Aldemar Norek disse...

é, Daniel, eu estava pensando ali exatamente na chave de ouro ao contrário, tipo anticlimax.
também em dar um pé em certo voyeurismo que a gente carrega na leitura, pq o principal não foi mesmo dito, foi iniciado mas suprimido... Mas também tentei expressar um cansaço do pensamento. Resumindo: gol de letra.
(uma amiga tinha me perguntado ontem como é que pinta este lance de escrever, se é uma 'inspiração', mais ou menos, acho, no sentido do cavalo que recebe o santo etc. Tentei explicar, e acho que não consegui, que é um caminho de pensamento, um pensar com as palavras.

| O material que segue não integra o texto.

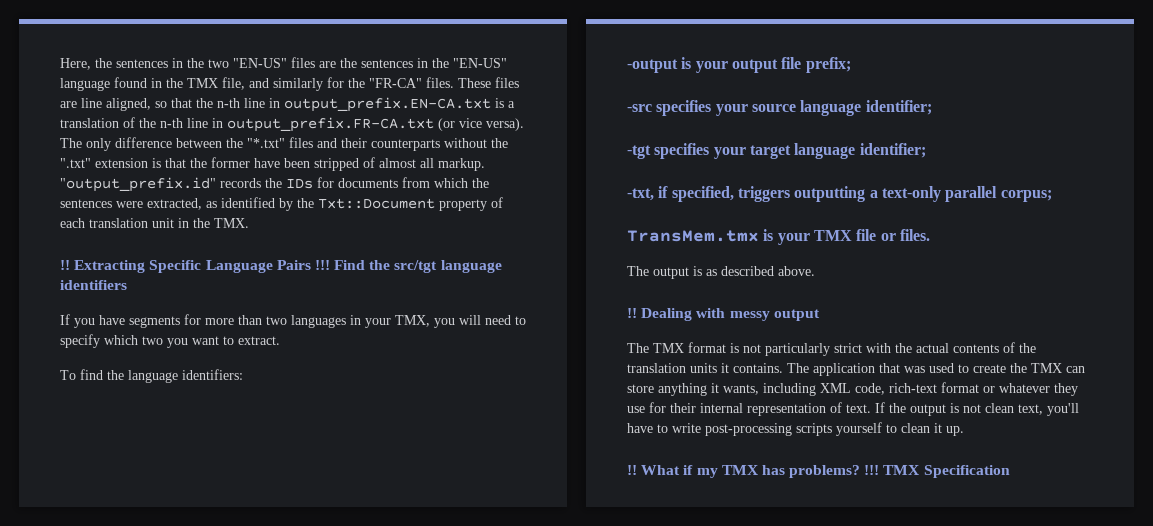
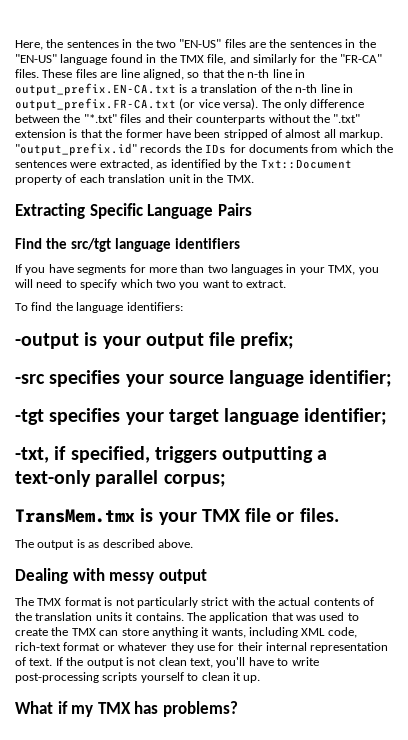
[60,260,70,270] !! -> (254, 179) none
[314,260,330,270] !!! -> (252, 209) //
[627,308,637,318] !! -> (193, 543) none
[627,465,637,475] !! -> (261, 679) none
[864,465,1010,478] !!! TMX Specification -> (238, 709) none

E me toquei de que às vezes isso cansa).
Abraço!

Mar Becker disse...

Bah, mas eu achei uma coisa fabulosa este poema...

Fiquei no giro, no-me-perder numa cidade, como se o poema fosse criar uma âncora entre eu e o mundo.

Aqui tenho a impressão de portas que dão na cara, batem por meio da disjunção 'ou', tem esta e tem aquela maneira de se perder (e em cada maneira uma história dentro de outra)...

"[...] Numa delas o Livro dos Espíritos é um oráculo tatuado em braile na pele..."...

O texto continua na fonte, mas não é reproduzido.